From a metabolic and functional standpoint, opening of cardiac KATP channels during ischaemia is generally considered to be adaptive and protective. By promoting repolarisation and shortening action potential duration, calcium entry is reduced and metabolic energy is conserved [2, 3]. These adaptive effects of K ATP channel opening lead to the prediction that blockade of K ATP channels during myocardial ischaemia would impair contractile recovery. In fact, some in vitro studies have shown that glibenclamide impairs contractile recovery after simulated ischaemia [49]. However, evidence for an adverse effect of KATP blockade on contractile recovery in vivo is less convincing. KATP blockade with glibenclamide abolishes protection by ischaemic preconditioning, but has a neutral effect on post-ischaemic contractile function and infarct size in pigs when no preconditioning stimulus is applied [9]. HMR 1098 had no significant effects on contractility at baseline or during ischaemia in the canine heart [50]. Similarly, we previously found neutral effects of chronic rosiglitazone treatment [25] or acute troglitazone treatment [26] on recovery of contractile function after low-flow ischaemia without preconditioning in pigs. It remains an open question whether myocardial infarct size and protection by ischaemic preconditioning are altered by thiazolidinedione treatment. KATP blockers such as glibenclamide affect both sarcolemmal and mitochondrial channels. Using MAP duration as an indicator, we characterised effects of troglitazone, rosiglitazone and pioglitazone on the sarcolemmal KATP channel. The current data do not indicate whether thiazolidinedione drugs block mitochondrial KATP channels or whether they act upon other types of sarcolemmal ion channels [3740].
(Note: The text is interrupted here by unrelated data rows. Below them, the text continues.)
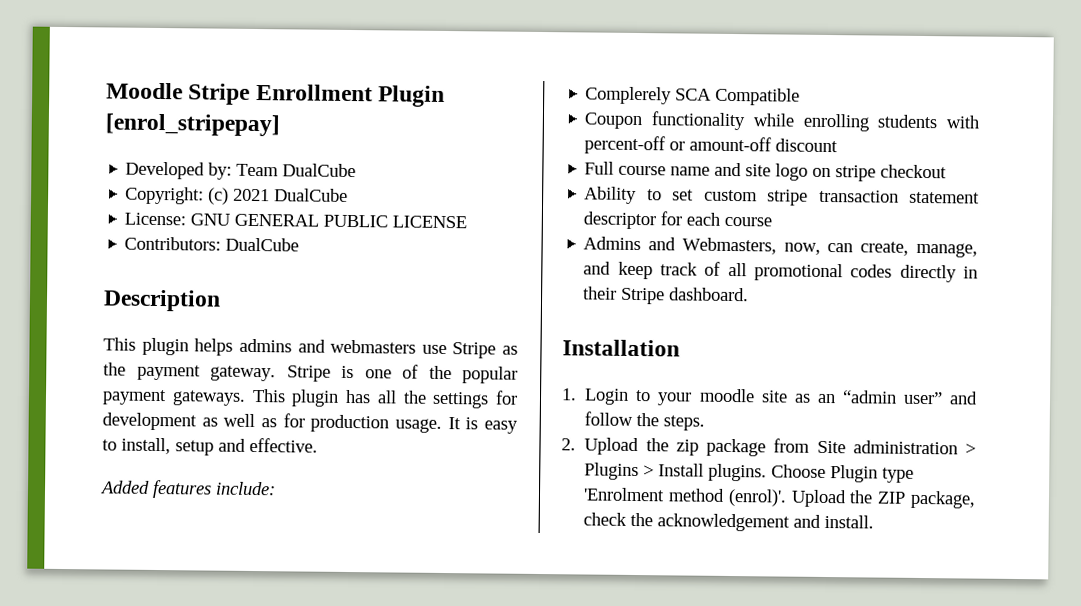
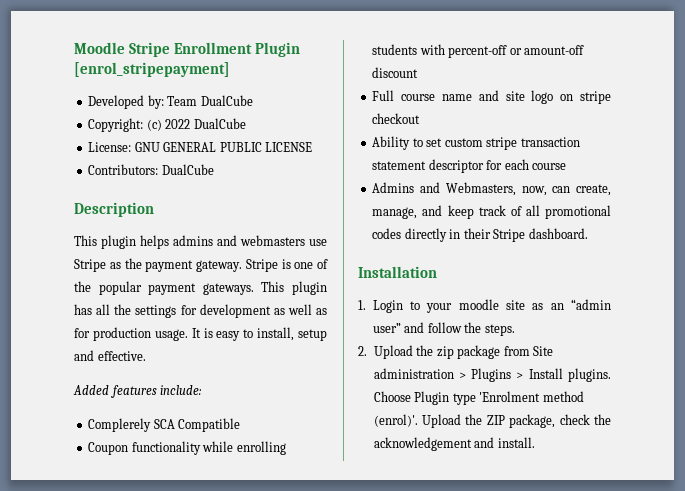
[105,113,280,137] [enrol_stripepay] -> [74,62,230,77] [enrol_stripepayment]
[233,188,271,202] 2021 -> [165,119,191,129] 2022

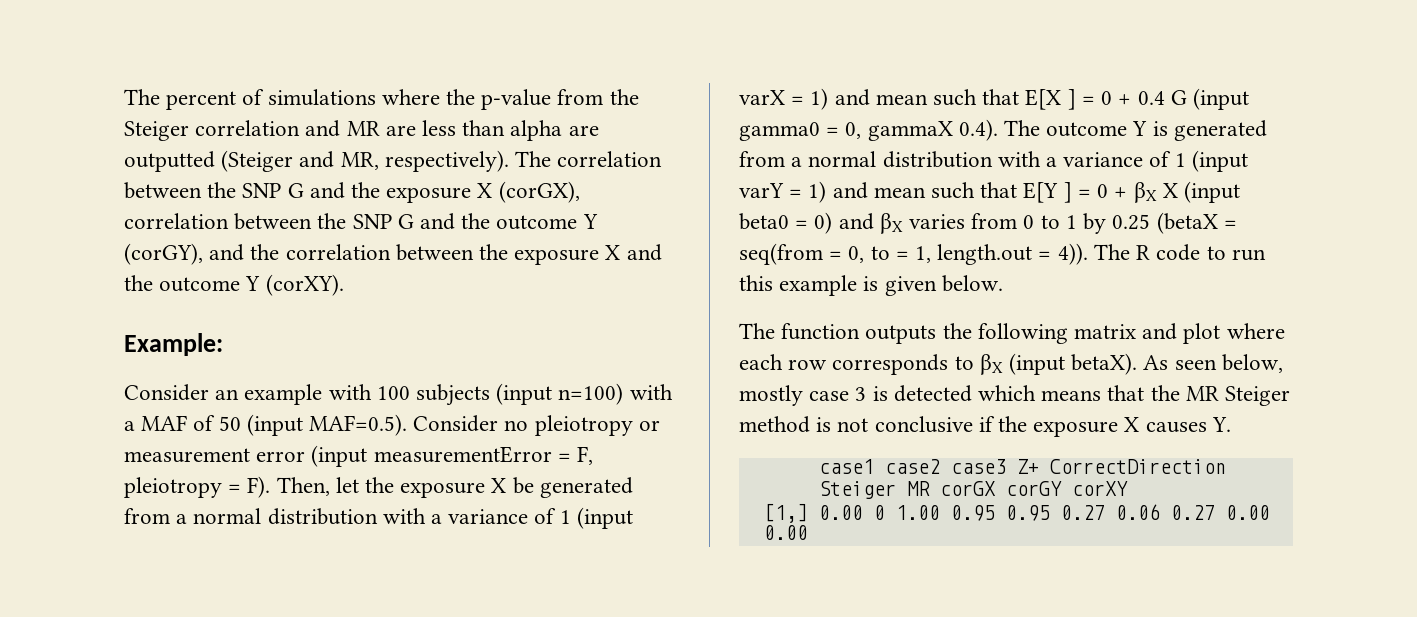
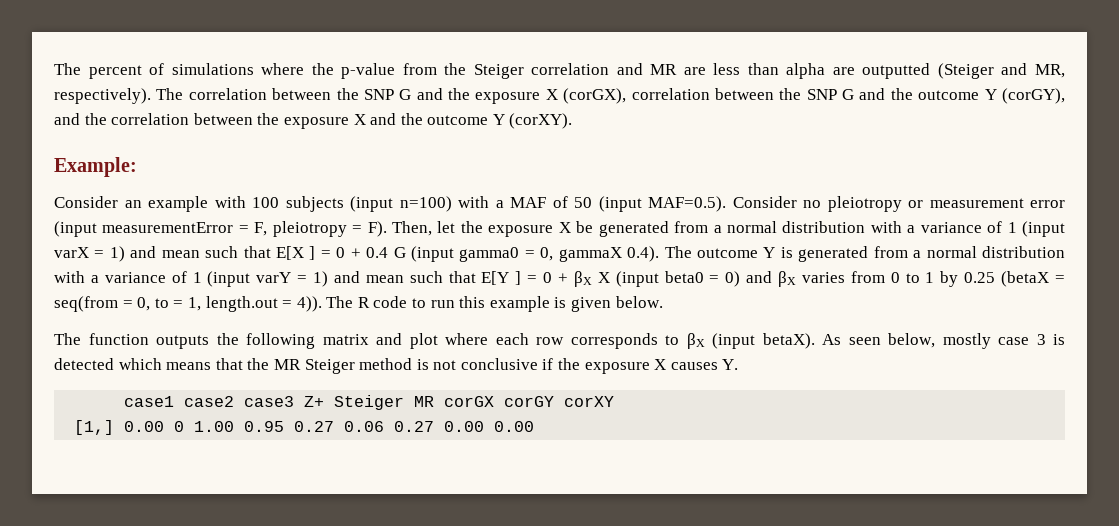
[1049,459,1226,474] CorrectDirection -> (325, 401) none
[1005,505,1050,521] 0.95 -> (285, 426) none

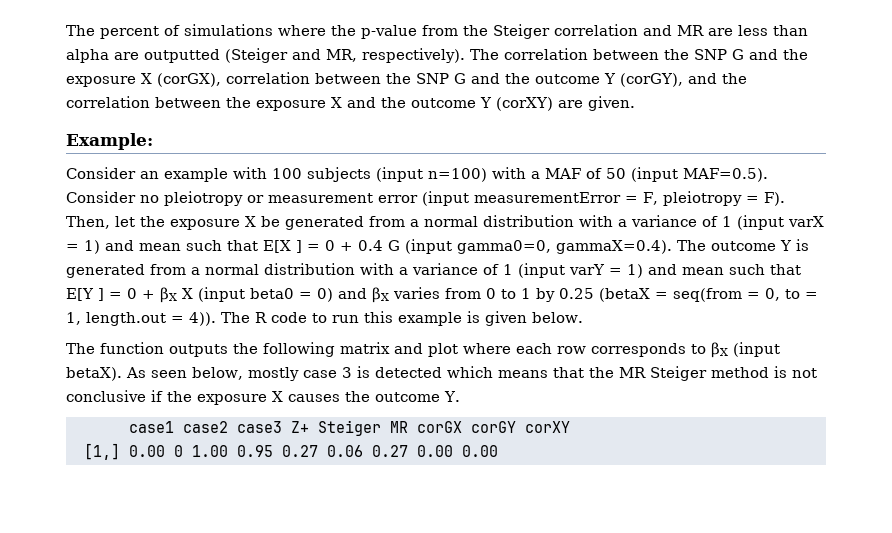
[509,113,573,129] (corXY). -> [496,96,635,111] (corXY) are given.
[459,246,660,262] gamma0 = 0, gammaX 0.4). -> [457,240,672,254] gamma0=0, gammaX=0.4).
(718, 366) none -> [345,391,440,402] the outcome

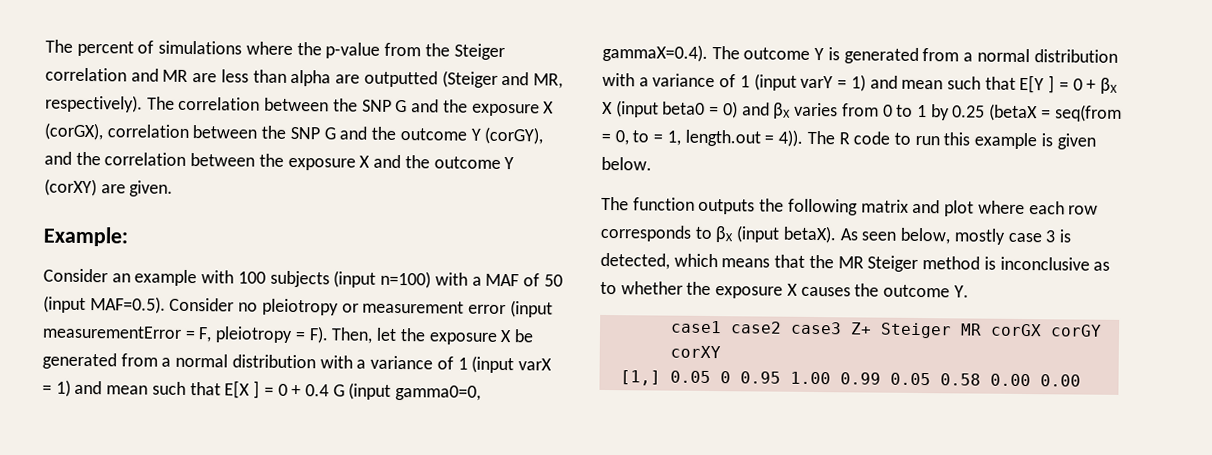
[374,367,442,378] detected -> [600,252,670,270] detected,
[791,368,817,378] [66,390,163,402] not conclusive if -> [999,256,1111,271] [600,281,683,295] inconclusive as to whether
[129,445,408,457] 0.00 0 1.00 0.95 0.27 0.06 0.27 -> [669,370,981,386] 0.05 0 0.95 1.00 0.99 0.05 0.58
In clinical practice, it remains uncertain whether treatment with thiazolidinedione drugs produces net clinical benefit or harm in patients with cardiac disease. The answer probably depends upon several interacting factors. Beyond effects on KATP channels, thiazolidinediones produce anti-inflammatory and metabolic effects related to PPAR-γ, as well as changes in systemic vascular resistance, cardiac output and plasma volume, each of which may influence the net effect of treatment. Nonetheless, the fact that the outcomes of clinical trials with thiazolidinediones have been less favourable than expected [17] or perhaps even unfavourable [19], despite clearly beneficial metabolic effects, raises a suspicion that countervailing, unfavourable mechanisms are also operative. It is possible that blockade of cardiac KATP channels is such a mechanism.